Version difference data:
== == ==
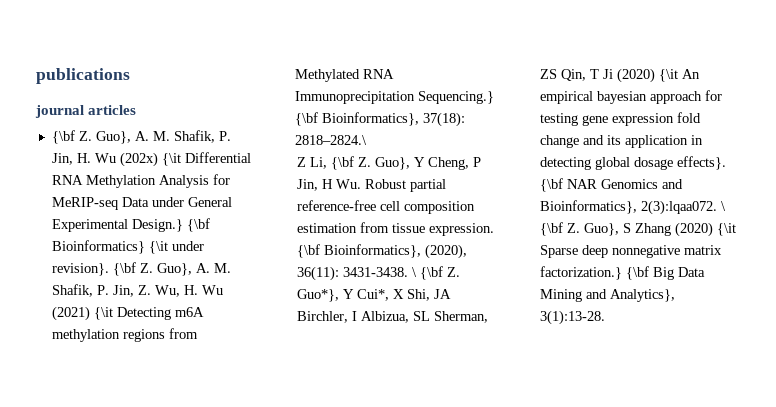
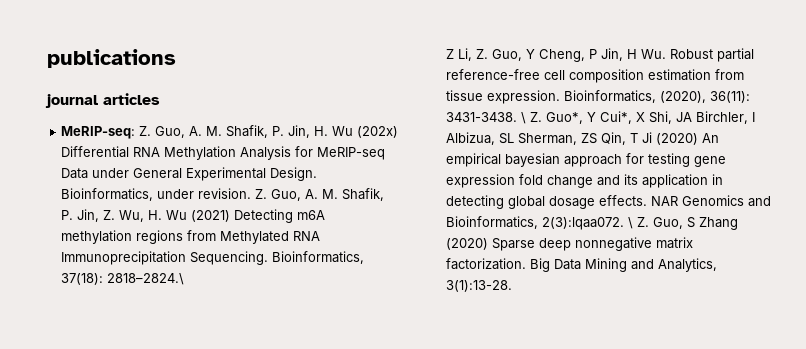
[51,130,131,144] {\bf Z. Guo}, -> [61,126,186,139] MeRIP-seq: Z. Guo,
[161,153,181,166] {\it -> (399, 132) none
[131,218,210,232] [51,240,204,254] [51,262,192,276] Design.} {\bf Bioinformatics} {\it under revision}. {\bf Z. Guo}, -> [270,167,318,181] [61,188,302,201] Design. Bioinformatics, under revision. Z. Guo,
[93,307,113,320] {\it -> (231, 216) none
[417,91,494,104] [294,112,419,126] Sequencing.} {\bf Bioinformatics}, -> [190,251,365,265] Sequencing. Bioinformatics,
[331,156,411,170] {\bf Z. Guo}, -> [476,49,523,61] Z. Guo,
[297,244,422,258] {\bf Bioinformatics}, -> [564,90,657,103] Bioinformatics,
[420,266,461,280] [297,289,340,302] {\bf Z. Guo*}, -> [530,112,584,124] Z. Guo*,
[659,69,679,82] {\it -> (699, 139) none
[677,156,727,170] [540,178,564,192] effects}. {\bf -> [599,195,648,206] effects.
[540,200,638,214] Bioinformatics}, -> [446,216,539,229] Bioinformatics,
[540,222,620,236] {\bf Z. Guo}, -> [637,217,684,229] Z. Guo,
[717,223,737,236] {\it -> (489, 244) none
[540,266,650,280] factorization.} {\bf -> [446,258,527,270] factorization.
[610,289,676,302] Analytics}, -> [658,258,718,272] Analytics,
== == ==
Problem to solve | Nothing but the records above, exact and without pictures, should appear in the answer.

Answer space |
[51,130,131,144] {\bf Z. Guo}, -> [61,126,186,139] MeRIP-seq: Z. Guo,
[161,153,181,166] {\it -> (399, 132) none
[131,218,210,232] [51,240,204,254] [51,262,192,276] Design.} {\bf Bioinformatics} {\it under revision}. {\bf Z. Guo}, -> [270,167,318,181] [61,188,302,201] Design. Bioinformatics, under revision. Z. Guo,
[93,307,113,320] {\it -> (231, 216) none
[417,91,494,104] [294,112,419,126] Sequencing.} {\bf Bioinformatics}, -> [190,251,365,265] Sequencing. Bioinformatics,
[331,156,411,170] {\bf Z. Guo}, -> [476,49,523,61] Z. Guo,
[297,244,422,258] {\bf Bioinformatics}, -> [564,90,657,103] Bioinformatics,
[420,266,461,280] [297,289,340,302] {\bf Z. Guo*}, -> [530,112,584,124] Z. Guo*,
[659,69,679,82] {\it -> (699, 139) none
[677,156,727,170] [540,178,564,192] effects}. {\bf -> [599,195,648,206] effects.
[540,200,638,214] Bioinformatics}, -> [446,216,539,229] Bioinformatics,
[540,222,620,236] {\bf Z. Guo}, -> [637,217,684,229] Z. Guo,
[717,223,737,236] {\it -> (489, 244) none
[540,266,650,280] factorization.} {\bf -> [446,258,527,270] factorization.
[610,289,676,302] Analytics}, -> [658,258,718,272] Analytics,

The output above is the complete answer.